Wir sind vielleicht immer noch gewohnt, den Widerstand gegen Hitler in größere gesellschaftliche Gruppen einzuteilen. Da war der Widerstand der Offiziere, da war der zivile Widerstand des Kreisauer Kreises, nicht zu vergessen der kommunistische Widerstand. Da war der studentische Widerstand der Geschwister Scholl und ihrer Freunde in München, um nur die uns vertrautesten Gruppen aufzuzählen. Wenn man an München denkt, darf natürlich Georg Elser nicht fehlen.

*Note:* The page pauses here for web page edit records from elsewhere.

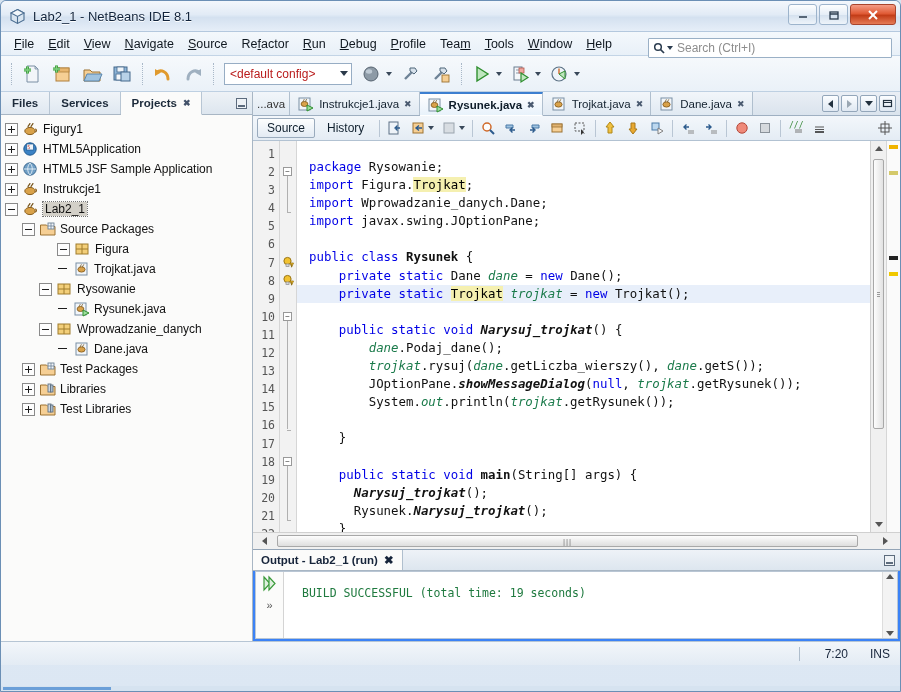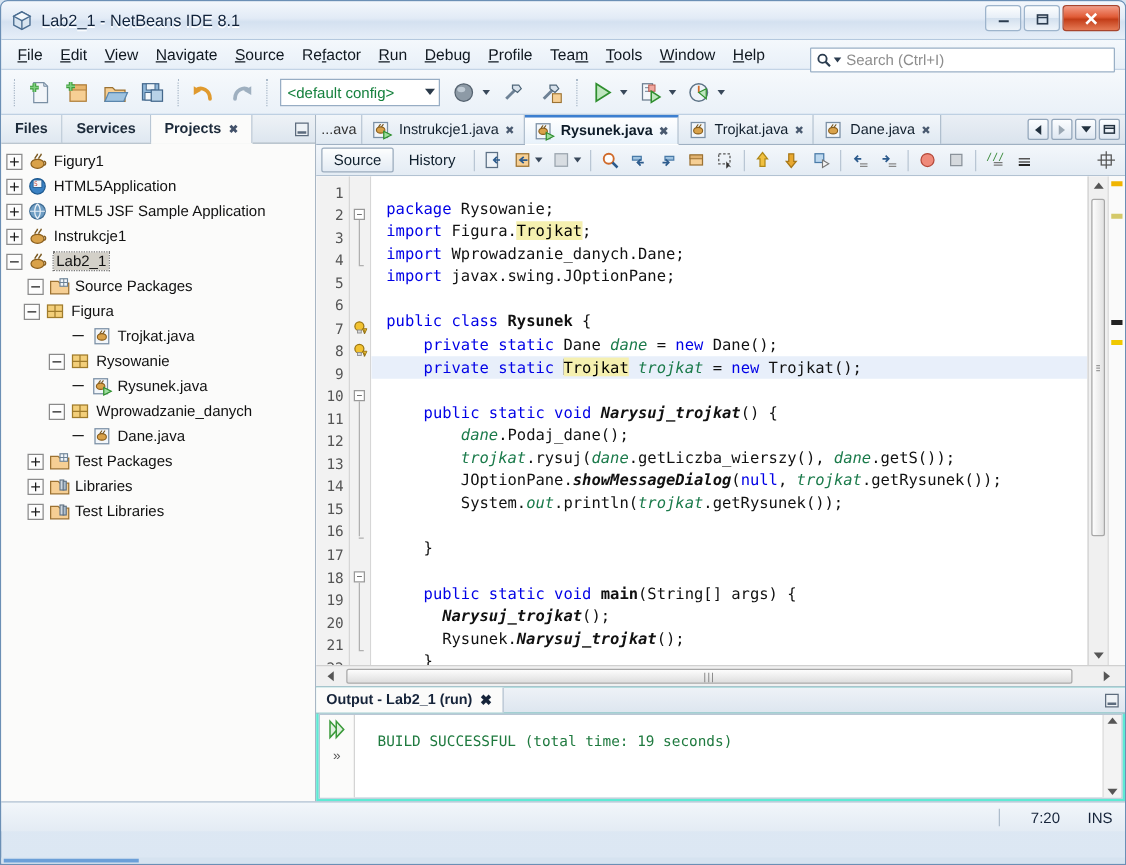--- a/index.html
+++ b/index.html
@@ -98,21 +98,21 @@
     border: 1px solid transparent; border-radius: 3px;
   }
   .tb-sep {
     width: 1px; height: 22px; margin: 0 4px;
     border-left: 1px dotted #a9b8c8;
   }
   .cfg-combo {
     width: 128px; height: 22px;
     background: #fff; border: 1px solid #97adc4;
     display:flex; align-items:center; justify-content:space-between;
-    padding: 0 3px 0 5px; font-size: 12px; color:#15803d;
+    padding: 0 3px 0 5px; font-size: 12px; color:#b91c1c;
     margin: 0 4px;
   }
   .cfg-arrow { width:0;height:0;border-left:4px solid transparent;border-right:4px solid transparent;border-top:5px solid #2b3a4a; }
   .tb-caret { width:0;height:0;border-left:3.5px solid transparent;border-right:3.5px solid transparent;border-top:4.5px solid #39485a; margin-left:-2px; margin-right:3px;}
 
   
   .body-split { display: flex; height: 549px; }
 
   
   .sidebar {
@@ -308,21 +308,21 @@
     background: linear-gradient(180deg,#fdfdfd,#dedede);
     border:1px solid #a8a8a8; border-radius:2px;
     display:flex;align-items:center;justify-content:center;
     font-size:8px;color:#777;letter-spacing:1px;
   }
 
   
   .output {
     height: 92px;
     border-top: 1px solid #93a4b6;
-    background:#5eead4;
+    background:#3b82f6;
     display:flex;flex-direction:column;
   }
   .out-tabs {
     height: 21px; display:flex; align-items:stretch;
     background: linear-gradient(180deg,#eef2f7,#dde6ef);
     border-bottom:1px solid #a8b6c4;
   }
   .out-tab {
     display:flex;align-items:center;gap:6px;
     padding:0 8px; font-size:11.5px; font-weight:bold; color:#16243a;
@@ -583,21 +583,21 @@
           <div class="node" style="padding-left: 21px;">
             <span class="toggle"></span>
             <span class="tn-icon"><svg width="17" height="16" viewBox="0 0 17 16">
                 <path d="M1.5 4 h6 l1.5 1.5 h7 v8.5 h-14.5z" fill="#f6cf94" stroke="#9c7232" stroke-width="1"></path>
                 <rect x="9" y="2" width="6" height="6" fill="#f2f6fa" stroke="#6d8296" stroke-width="0.9"></rect>
                 <line x1="9" y1="5" x2="15" y2="5" stroke="#6d8296" stroke-width="0.8"></line>
                 <line x1="12" y1="2" x2="12" y2="8" stroke="#6d8296" stroke-width="0.8"></line>
               </svg></span>
             <span class="tn-label">Source Packages</span>
           </div>
-          <div class="node" style="padding-left: 18px; text-align: center;">
+          <div class="node" style="padding-left: 56px; text-align: center;">
             <span class="toggle"></span>
             <span class="tn-icon"><svg width="17" height="16" viewBox="0 0 17 16">
                 <rect x="2" y="3" width="12" height="10" fill="#f3cf7a" stroke="#a07c2c" stroke-width="1"></rect>
                 <line x1="8" y1="3" x2="8" y2="13" stroke="#a07c2c" stroke-width="1"></line>
                 <line x1="2" y1="8" x2="14" y2="8" stroke="#a07c2c" stroke-width="1"></line>
               </svg></span>
             <span class="tn-label">Figura</span>
           </div>
           <div class="node" style="padding-left: 55px;">
             <span class="toggle none"></span>

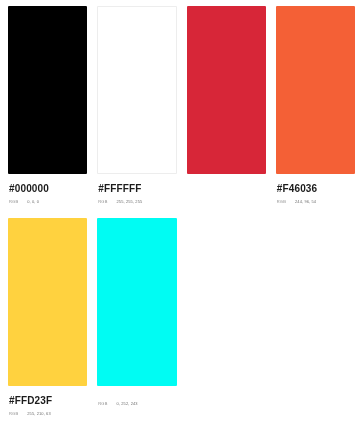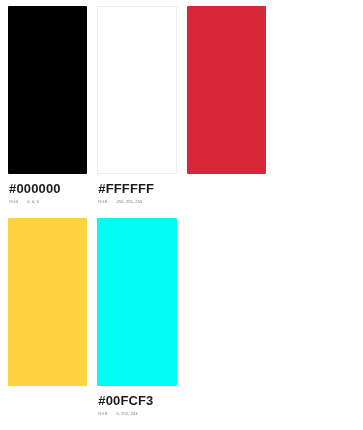--- a/index.html
+++ b/index.html
@@ -49,21 +49,21 @@
   .swatch-chip.is-light {
     box-shadow: 0 0 0 1px #ededed inset;
   }
 
   .swatch-info {
     padding-top: 10px;
     padding-left: 1px;
   }
 
   .swatch-hex {
-    font-size: 13px;
+    font-size: 10px;
     font-weight: bold;
     color: #1c1c1c;
     letter-spacing: 0.15px;
     line-height: 10px;
     white-space: nowrap;
   }
 
   .swatch-rgb {
     margin-top: 5px;
     display: flex;
@@ -113,35 +113,51 @@
           <span class="swatch-rgb-label">RGB</span>
           <span class="swatch-rgb-value">255, 255, 255</span>
         </div>
       </div>
     </div>
 
     <div class="swatch-cell">
       <div class="swatch-chip" style="background:#D72638;"></div>
     </div>
 
+    <div class="swatch-cell">
+      <div class="swatch-chip" style="background:#F46036;"></div>
+      <div class="swatch-info">
+        <div class="swatch-hex">#F46036</div>
+        <div class="swatch-rgb">
+          <span class="swatch-rgb-label">RGB</span>
+          <span class="swatch-rgb-value">244, 96, 54</span>
+        </div>
+      </div>
+    </div>
 
   </div>
 
   <div class="palette-row">
 
     <div class="swatch-cell">
       <div class="swatch-chip" style="background:#FFD23F;"></div>
+      <div class="swatch-info">
+        <div class="swatch-hex">#FFD23F</div>
+        <div class="swatch-rgb">
+          <span class="swatch-rgb-label">RGB</span>
+          <span class="swatch-rgb-value">255, 210, 63</span>
+        </div>
+      </div>
     </div>
 
 
 
     <div class="swatch-cell">
       <div class="swatch-chip" style="background:#00FCF3;"></div>
       <div class="swatch-info">
-        <div class="swatch-hex">#00FCF3</div>
         <div class="swatch-rgb">
           <span class="swatch-rgb-label">RGB</span>
           <span class="swatch-rgb-value">0, 252, 243</span>
         </div>
       </div>
     </div>
 
   </div>
 
 </div>

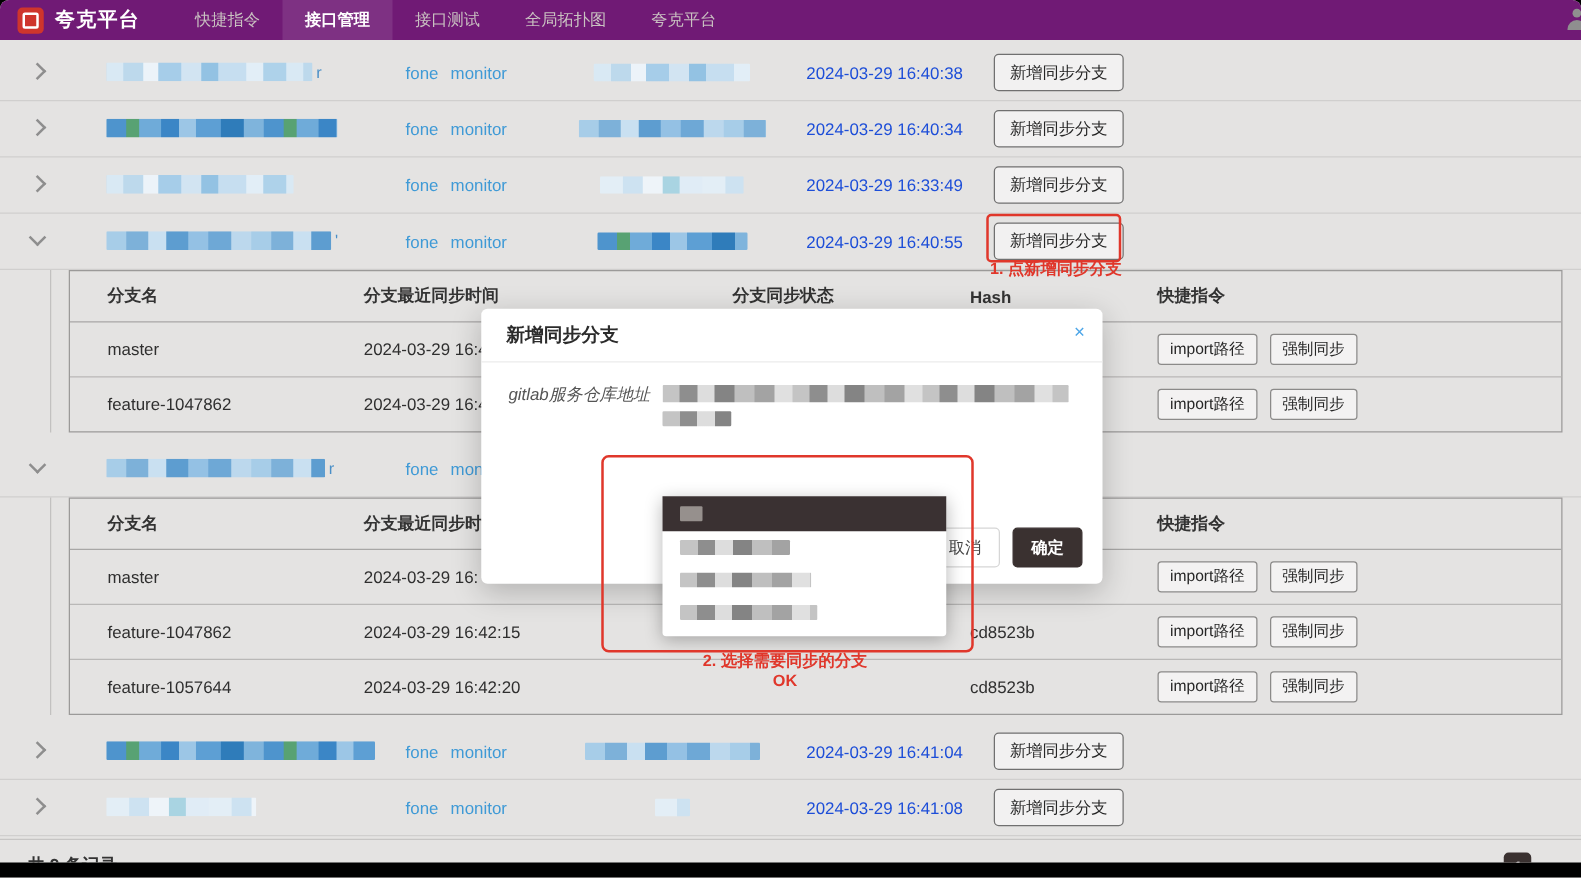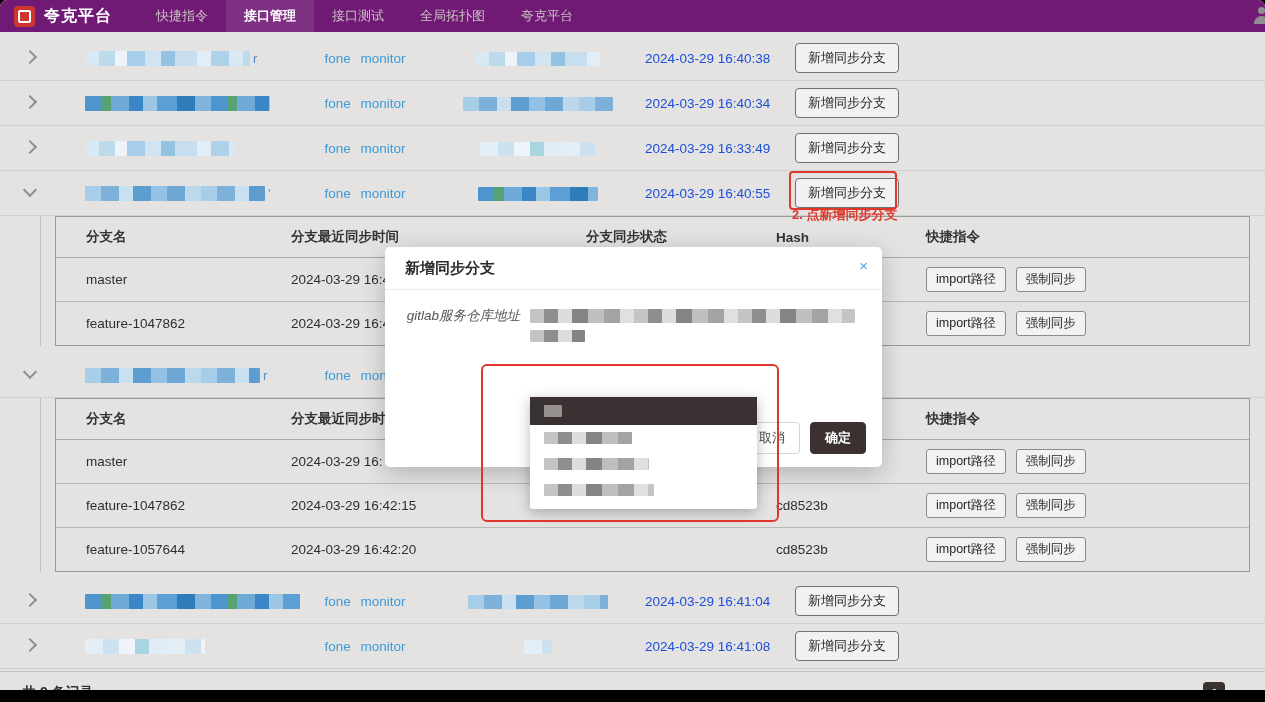--- a/index.html
+++ b/index.html
@@ -291,16 +291,20 @@
       </div>
       <div class="dd-opt">
         <span class="mz gray" style="width: 105px; height: 12px;"></span>
       </div>
       <div class="dd-opt">
         <span class="mz gray" style="width: 110px; height: 12px;"></span>
       </div>
     </div>
 
   <div class="hl-rect1"></div>
-  <div class="ann1">2. 点新增同步分支</div>
+  <div class="ann1">1. 点新增同步分支</div>
   <div class="hl-rect2"></div>
+  <div class="ann2">
+    <div>2. 选择需要同步的分支</div>
+    <div>OK</div>
+  </div>
 
 </div>
 
 </body></html>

Als jüngst in der Gedenkstätte Deutscher Widerstand die von Rolf Hochhuth stammende Anregung diskutiert wurde, Elser ein Denkmal in der Nähe der ehemaligen Reichskanzlei zu setzen, ging mir wieder Enzensbergers vor kurzem erschienene Lebensbeschreibung Kurt von Hammersteins durch den Kopf. Beide waren große Einzelgänger oder, um Enzensbergers treffende Bezeichnung zu gebrauchen: Leute mit Eigensinn - Hammerstein als preußischer General, der andere als schwäbischer Schreiner. Aber während der General einem Attentat auf Hitler eher reserviert gegenüberstand, weil er die Entstehung einer neuen Dolchstoßlegende befürchtete, ging der Handwerker Elser entschlossen zu Werke. Und zwar bereits fünf Jahre vor dem berühmter gewordenen Attentat vom 20. Juli, sodass, ich zitiere, "möglicherweise Millionen Juden und Millionen späterer Kriegsopfer die NS-Herrschaft überlebt (hätten)." Mit diesen Worten unterstützte der Berliner Kulturstaatssekretär, André Schmitz, die Initiative Hochhuths während der Diskussion.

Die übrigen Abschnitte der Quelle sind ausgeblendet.